Segment Start: Extracted entries

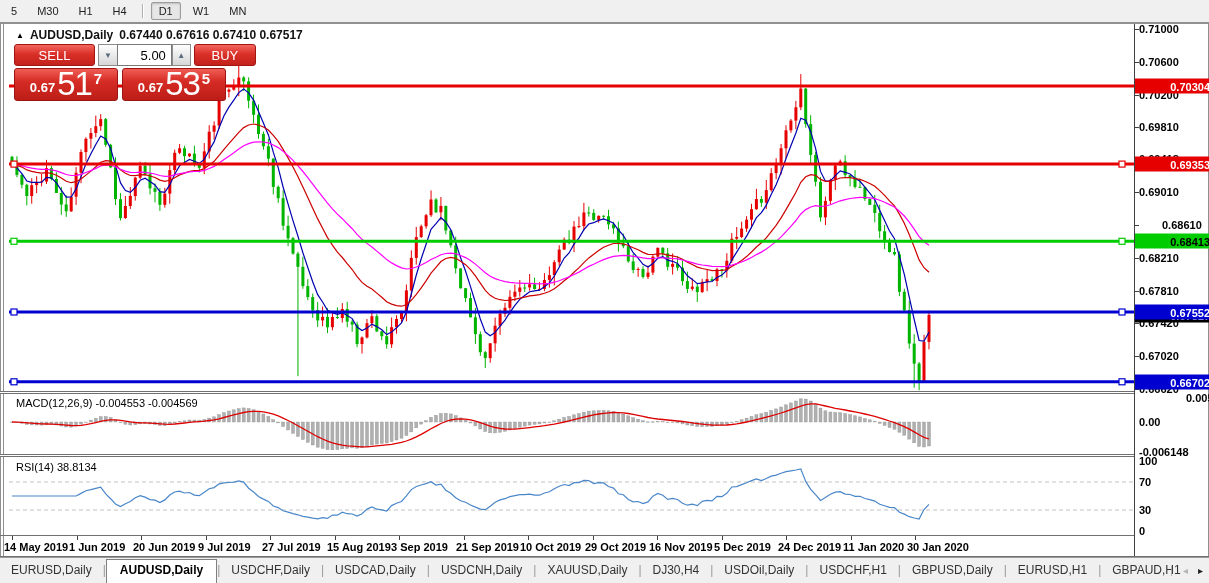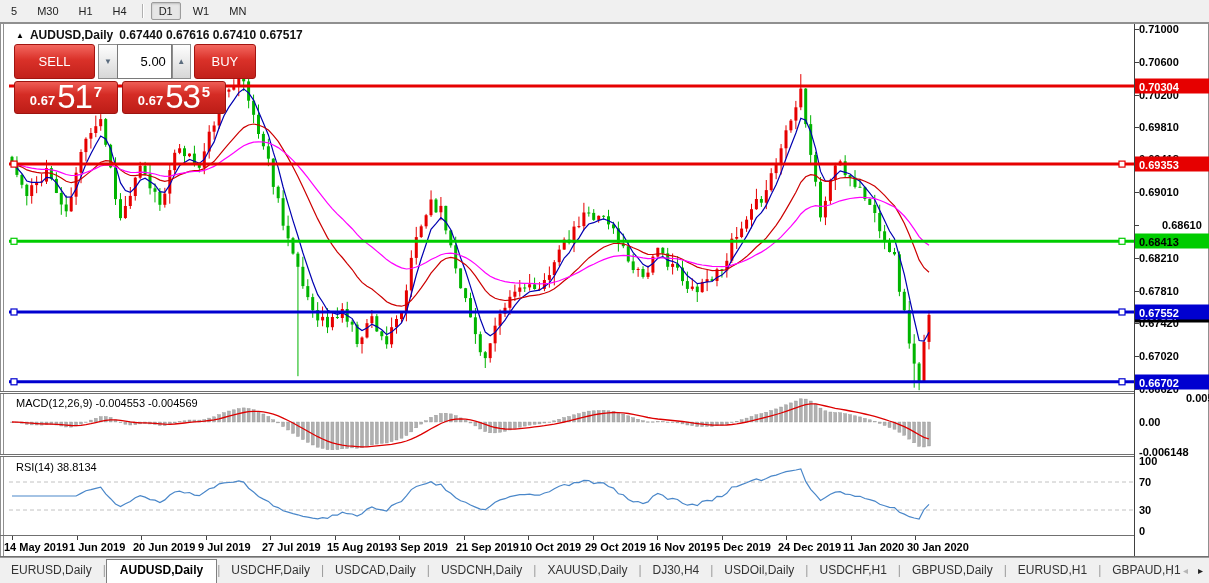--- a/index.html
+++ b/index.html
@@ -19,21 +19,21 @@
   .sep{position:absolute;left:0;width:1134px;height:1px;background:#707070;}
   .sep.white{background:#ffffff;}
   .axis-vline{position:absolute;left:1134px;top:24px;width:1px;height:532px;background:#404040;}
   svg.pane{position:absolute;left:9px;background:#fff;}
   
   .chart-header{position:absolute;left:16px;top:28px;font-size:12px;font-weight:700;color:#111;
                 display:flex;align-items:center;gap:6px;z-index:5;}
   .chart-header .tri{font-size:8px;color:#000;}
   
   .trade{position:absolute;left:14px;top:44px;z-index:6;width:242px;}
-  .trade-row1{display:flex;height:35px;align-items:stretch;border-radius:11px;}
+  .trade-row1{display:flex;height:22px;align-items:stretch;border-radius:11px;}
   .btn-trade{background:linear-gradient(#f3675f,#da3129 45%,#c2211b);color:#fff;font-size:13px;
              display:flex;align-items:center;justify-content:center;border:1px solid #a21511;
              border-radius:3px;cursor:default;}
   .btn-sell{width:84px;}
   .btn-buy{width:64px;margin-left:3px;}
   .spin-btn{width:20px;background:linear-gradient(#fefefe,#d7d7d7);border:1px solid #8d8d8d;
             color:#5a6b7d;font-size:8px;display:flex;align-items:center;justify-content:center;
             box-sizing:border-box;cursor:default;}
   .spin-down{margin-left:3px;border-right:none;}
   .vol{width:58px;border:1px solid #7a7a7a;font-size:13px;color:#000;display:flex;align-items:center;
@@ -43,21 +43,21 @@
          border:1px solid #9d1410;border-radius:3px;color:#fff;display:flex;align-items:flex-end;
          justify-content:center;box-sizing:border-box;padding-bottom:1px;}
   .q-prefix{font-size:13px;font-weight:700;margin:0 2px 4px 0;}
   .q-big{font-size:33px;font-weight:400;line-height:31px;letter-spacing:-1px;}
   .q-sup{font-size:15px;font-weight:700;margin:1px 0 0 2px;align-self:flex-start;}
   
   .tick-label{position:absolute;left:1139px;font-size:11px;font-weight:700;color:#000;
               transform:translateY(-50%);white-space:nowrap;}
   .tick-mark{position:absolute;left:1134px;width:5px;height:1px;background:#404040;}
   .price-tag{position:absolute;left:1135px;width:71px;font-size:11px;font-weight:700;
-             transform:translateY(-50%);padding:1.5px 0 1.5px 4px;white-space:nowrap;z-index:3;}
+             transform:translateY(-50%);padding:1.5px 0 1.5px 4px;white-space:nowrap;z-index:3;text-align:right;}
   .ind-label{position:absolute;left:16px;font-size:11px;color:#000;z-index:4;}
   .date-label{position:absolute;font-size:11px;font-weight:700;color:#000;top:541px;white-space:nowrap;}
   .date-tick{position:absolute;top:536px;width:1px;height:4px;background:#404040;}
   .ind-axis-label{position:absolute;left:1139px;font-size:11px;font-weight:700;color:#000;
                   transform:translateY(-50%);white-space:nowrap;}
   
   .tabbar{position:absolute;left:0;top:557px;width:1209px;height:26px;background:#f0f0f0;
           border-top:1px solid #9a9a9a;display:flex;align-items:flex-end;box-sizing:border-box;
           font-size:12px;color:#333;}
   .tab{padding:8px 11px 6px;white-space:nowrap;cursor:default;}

Segment End: Extracted entries
Segment Start: Extracted entries

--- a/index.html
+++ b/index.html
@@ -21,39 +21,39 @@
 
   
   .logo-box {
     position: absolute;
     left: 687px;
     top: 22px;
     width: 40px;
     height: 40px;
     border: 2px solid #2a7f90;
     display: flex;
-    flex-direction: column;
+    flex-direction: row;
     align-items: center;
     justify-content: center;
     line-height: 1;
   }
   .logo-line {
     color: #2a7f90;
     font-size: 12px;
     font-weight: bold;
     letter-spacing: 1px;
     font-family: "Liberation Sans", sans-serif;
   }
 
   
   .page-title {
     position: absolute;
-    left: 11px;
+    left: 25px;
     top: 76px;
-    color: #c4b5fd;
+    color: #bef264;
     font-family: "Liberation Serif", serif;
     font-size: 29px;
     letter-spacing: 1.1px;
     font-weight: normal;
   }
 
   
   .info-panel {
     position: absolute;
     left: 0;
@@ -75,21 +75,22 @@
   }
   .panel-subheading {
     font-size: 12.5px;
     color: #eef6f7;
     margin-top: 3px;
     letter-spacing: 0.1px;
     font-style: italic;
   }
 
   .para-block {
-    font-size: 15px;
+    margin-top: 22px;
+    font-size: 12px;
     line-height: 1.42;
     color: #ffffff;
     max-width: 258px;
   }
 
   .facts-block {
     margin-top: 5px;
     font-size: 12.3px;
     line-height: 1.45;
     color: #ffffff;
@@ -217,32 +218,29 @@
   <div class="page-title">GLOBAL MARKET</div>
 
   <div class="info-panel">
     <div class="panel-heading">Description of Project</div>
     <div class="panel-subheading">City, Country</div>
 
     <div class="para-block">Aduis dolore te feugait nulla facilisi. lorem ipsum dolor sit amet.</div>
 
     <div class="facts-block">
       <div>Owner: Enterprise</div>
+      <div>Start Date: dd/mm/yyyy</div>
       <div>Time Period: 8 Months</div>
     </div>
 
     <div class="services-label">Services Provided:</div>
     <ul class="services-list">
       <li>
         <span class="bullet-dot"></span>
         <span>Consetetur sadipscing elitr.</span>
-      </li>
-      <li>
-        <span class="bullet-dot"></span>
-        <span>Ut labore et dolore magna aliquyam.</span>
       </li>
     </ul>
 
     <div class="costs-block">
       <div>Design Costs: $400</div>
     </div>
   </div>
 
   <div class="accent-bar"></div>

Segment End: Extracted entries

* Assignment:
Provide only the number of lines in the material above that contain the word "display".

* Result below:
9